Romantizm, Napolyon Avrupa’nın fethi sırasında (1799-1815) Alman düşünürler arasında gelişen ve doğrudan Alman milliyetçiliğinin teşvik edilmesine beslenen entelektüel bir hareketti. Daha spesifik olarak, J.G. Fichte, J.G. Herder, eskiden ayrık Alman devletlerini birleştirebilecek bir Alman ulusal ruhu (volksgeist) kavramını romantikleştirdi.

Romantizm, esasen Fransız halkını benzer şekilde birleştiren ve Napolyon'un Fransız İmparatorluğu için temel oluşturan Fransız Akılcılığının bir göstergesiydi. Goethe, Schiller, Herder, Kant, Hegel ve Beethoven felsefesi ve sanatı ile beslenen Romantizm, Fransız Rasyonalist evrensel hukukun ilkesine ve istisnasız her millete uygulanabilecek doğrudan bir saldırıydı.

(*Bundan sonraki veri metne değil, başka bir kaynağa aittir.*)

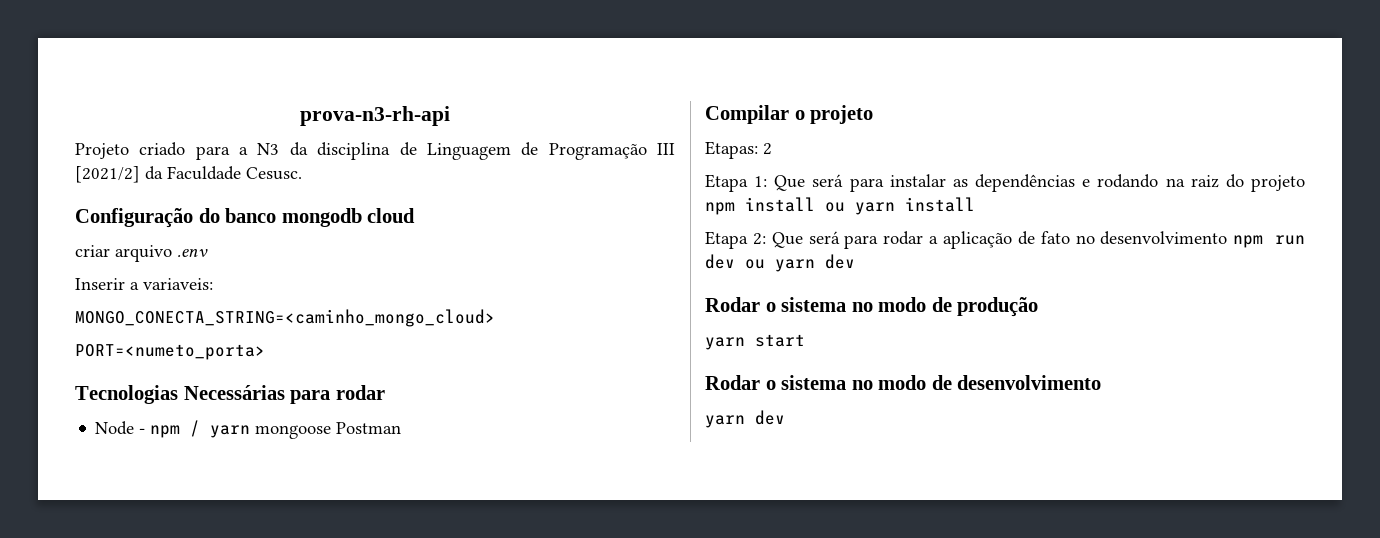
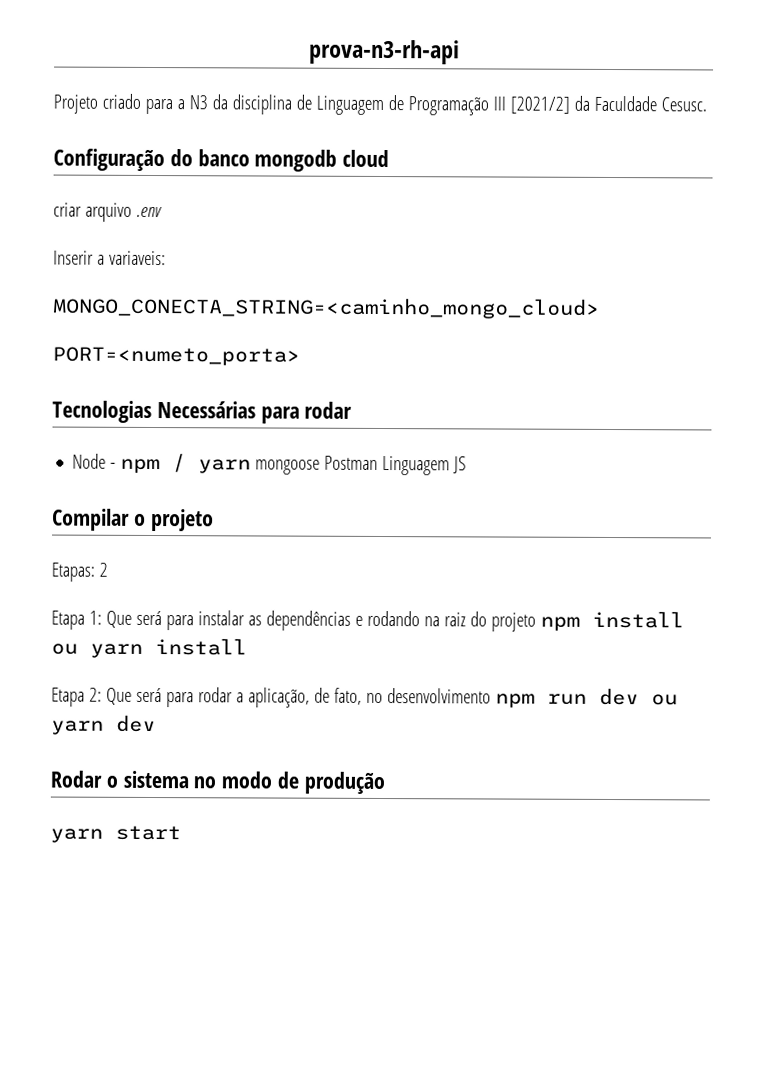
(402, 428) none -> [382,456,468,476] Linguagem JS
[943,231,1070,249] aplicação de fato -> [247,687,362,708] aplicação, de fato,
[705,375,1102,390] [705,410,785,428] // Rodar o sistema no modo de desenvolvimento // yarn dev -> (181, 833) none

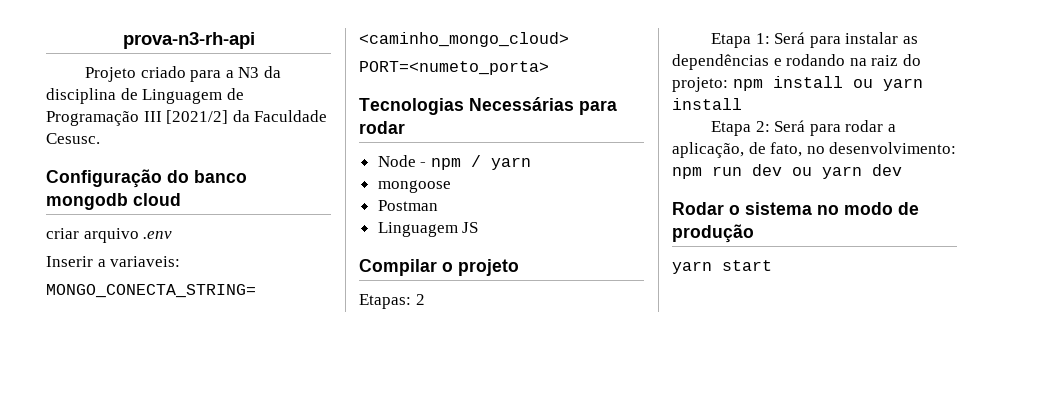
(252, 466) none -> (531, 163) //
(321, 467) none -> (451, 186) //
(379, 462) none -> (438, 205) //
[105,610,162,628] Que será -> [774,32,806,44] Será
[490,612,536,632] projeto -> [672,77,728,92] projeto:
[105,687,162,705] Que será -> [774,120,806,132] Será
[386,688,491,704] desenvolvimento -> [829,142,957,154] desenvolvimento:

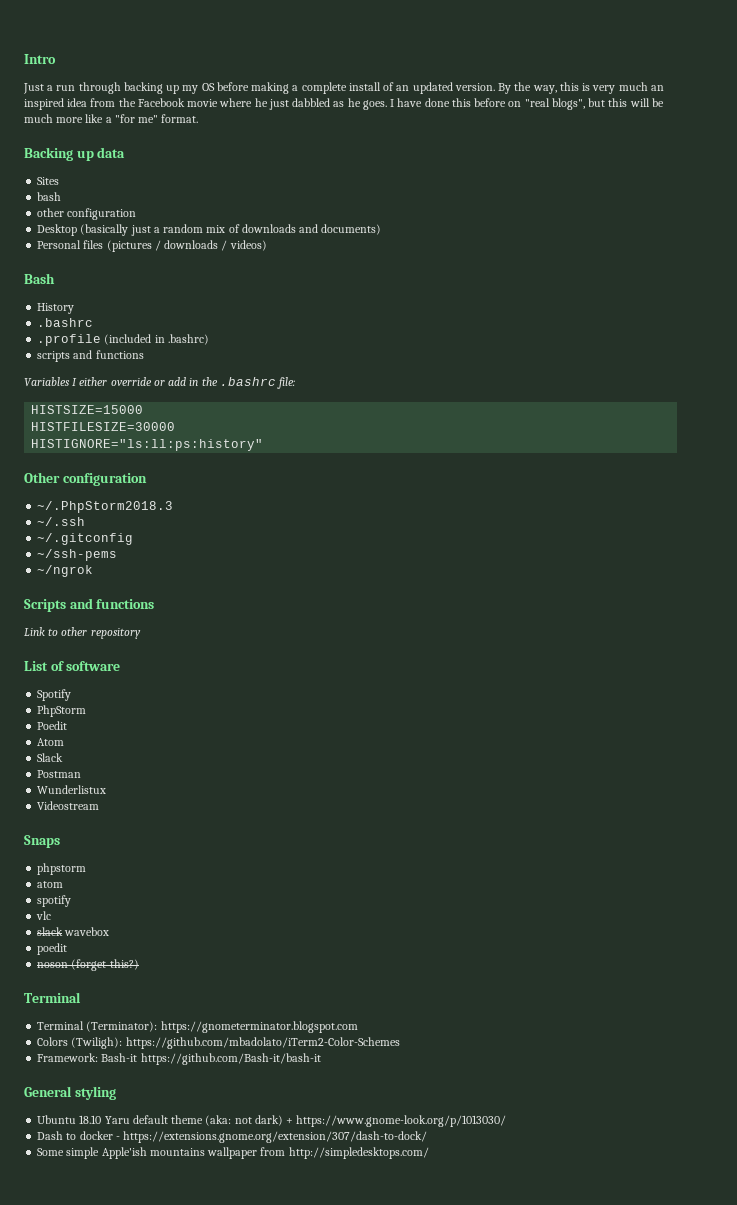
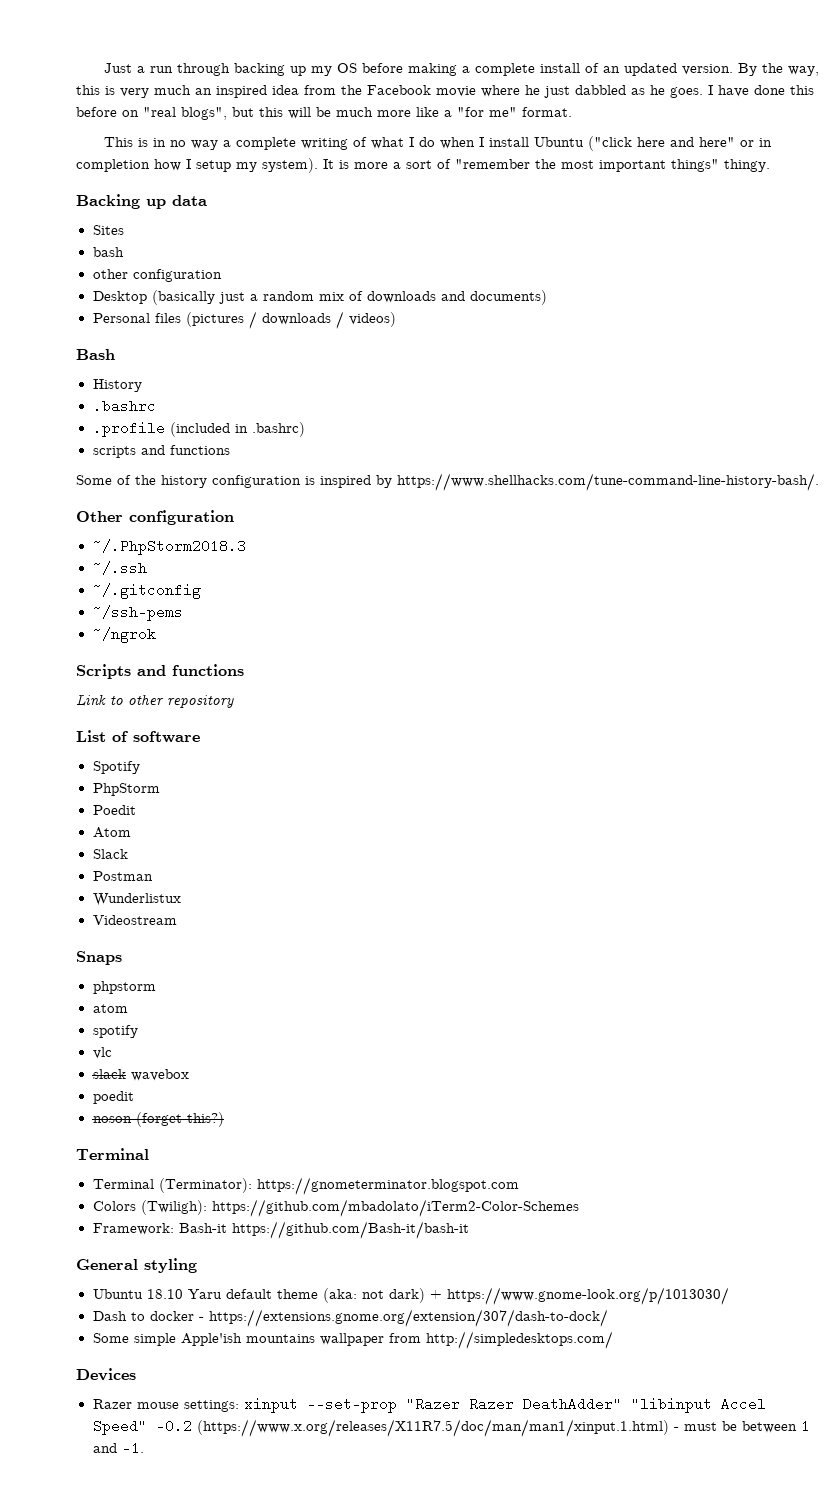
[24,54,56,64] Intro // -> (103, 68) none
(199, 118) none -> [103,136,772,151] [76,158,770,173] // This is in no way a complete writing of what I do when I install Ubuntu ("click here and here" or in completion how I setup my system). It is more a sort of "remember the most important things" thingy.
[24,377,296,389] [31,405,144,414] [31,422,176,431] [31,439,264,451] Variables I either override or add in the .bashrc file: // HISTSIZE=15000 // HISTFILESIZE=30000 // HISTIGNORE="ls:ll:ps:history" -> [76,473,819,491] Some of the history configuration is inspired by https://www.shellhacks.com/tune-command-line-history-bash/.
(429, 1153) none -> [76,1368,136,1381] [92,1397,766,1413] [92,1419,810,1437] [92,1441,144,1455] // Devices // Razer mouse settings: xinput --set-prop "Razer Razer DeathAdder" "libinput Accel Speed" -0.2 (https://www.x.org/releases/X11R7.5/doc/man/man1/xinput.1.html) - must be between 1 and -1.

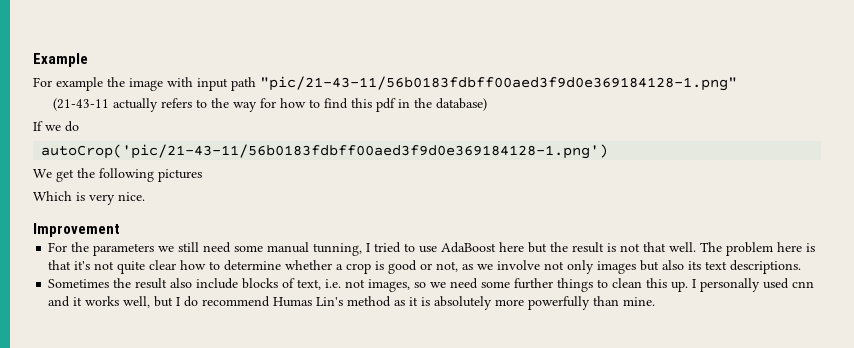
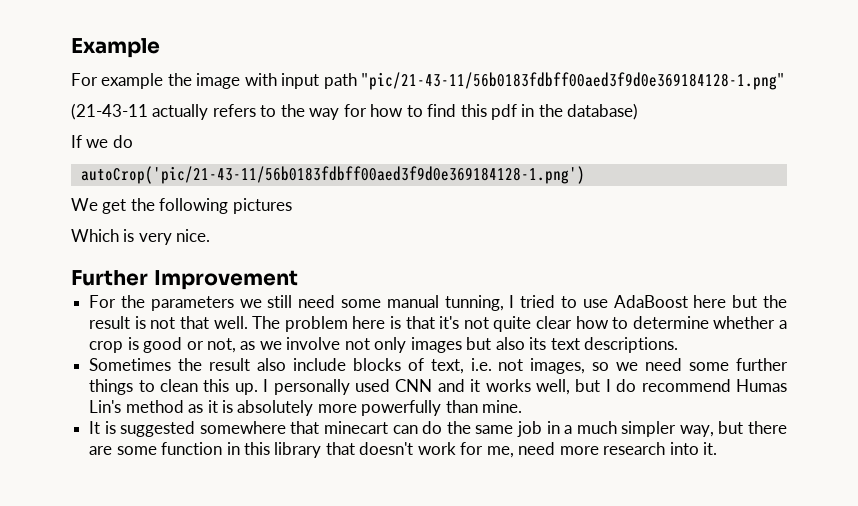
(145, 196) none -> [71,270,148,286] Further
[792,281,815,288] cnn -> [395,379,433,392] CNN
(656, 301) none -> [89,421,788,437] [89,442,717,458] // It is suggested somewhere that minecart can do the same job in a much simpler way, but there are some function in this library that doesn't work for me, need more research into it.

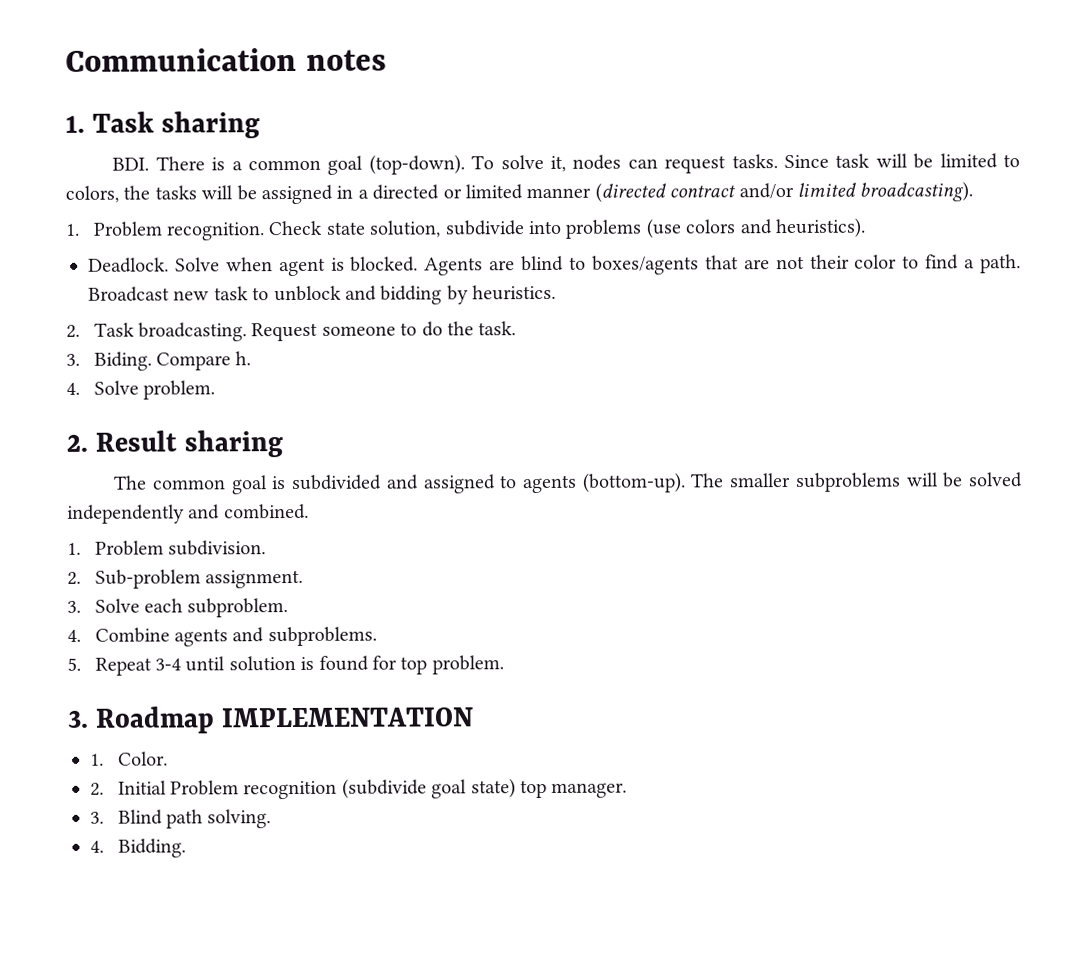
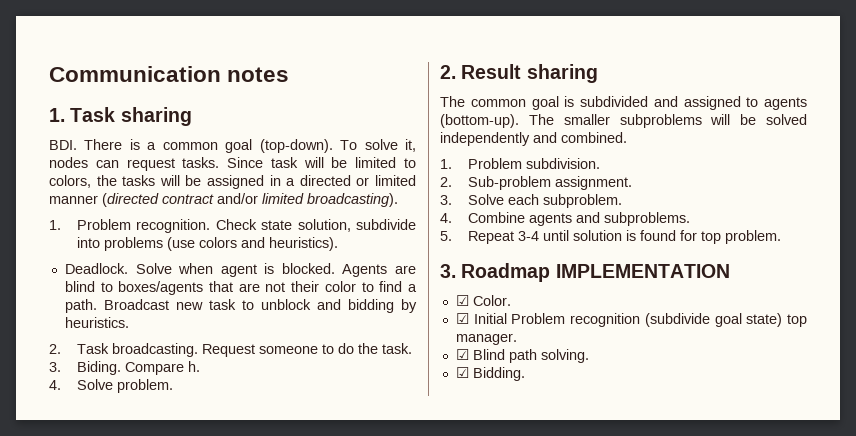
[90,753,104,766] 1. -> [455,295,469,306] ☑
[90,782,104,796] 2. -> [455,313,469,324] ☑
[90,811,104,824] 3. -> [455,349,469,360] ☑
[90,840,104,853] 4. -> [455,367,469,378] ☑

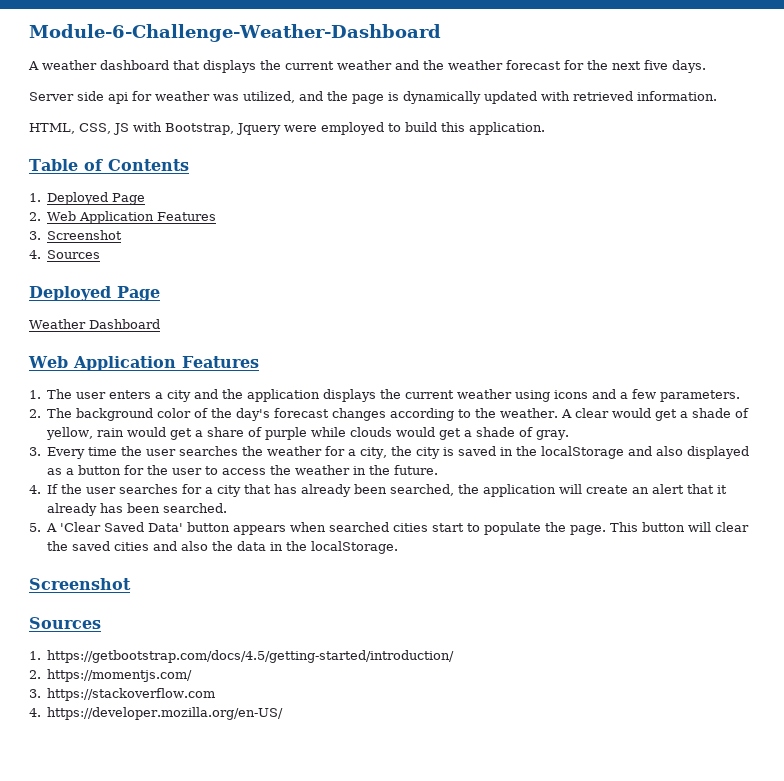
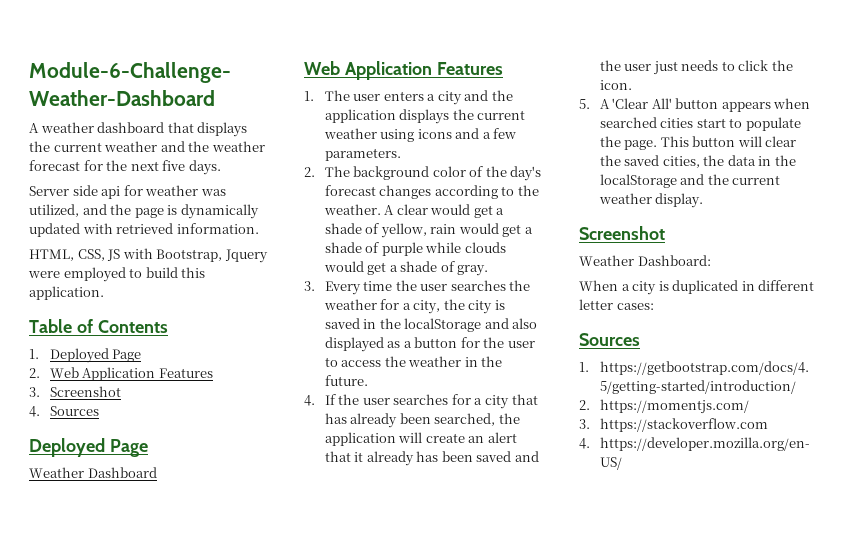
[207,427,245,437] share -> [324,242,362,253] shade
[163,503,228,513] searched. -> [476,451,539,462] [599,60,793,75] [599,80,632,90] saved and the user just needs to click the icon.
[104,522,184,532] Saved Data' -> [651,98,672,109] All'
[114,541,209,551] cities and also -> [662,156,700,168] cities,
[311,541,399,554] [29,578,131,590] localStorage. // Screenshot -> [599,174,781,188] [598,193,704,208] [579,226,665,240] [579,255,711,266] [579,280,815,295] [579,299,654,310] localStorage and the current weather display. // Screenshot // Weather Dashboard: // When a city is duplicated in different letter cases:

Fichte, Almanya’nın üstün ulusal ruhu olan Romantik nosyonunu ileri sürerek onu bir araya getirip dış etkilerden korumak isteyen milliyetçiliğin önünü açtı.

Bu milliyetçilik, muhafazakar bir nostalji ve Napolyon reformlarından önce gelen geleneksel yaşam tarzlarına duyulan özlemle ya da Fransız Devrimi'nin merkezinde özyönetim ilkesini benimseyen daha liberal bir tezahür etti. Bununla birlikte, her iki tezahür de aynı şekilde Napolyon yönetimine karşı çıktı.

Almanya'da uzman bir "volksgeist" veya ulusal ruhun Romantik ideali, daha sonra kendi benzersiz milliyetçilik markalarının geliştirilmesinde temel olarak Avrupa'daki diğer ülkelere yayıldı.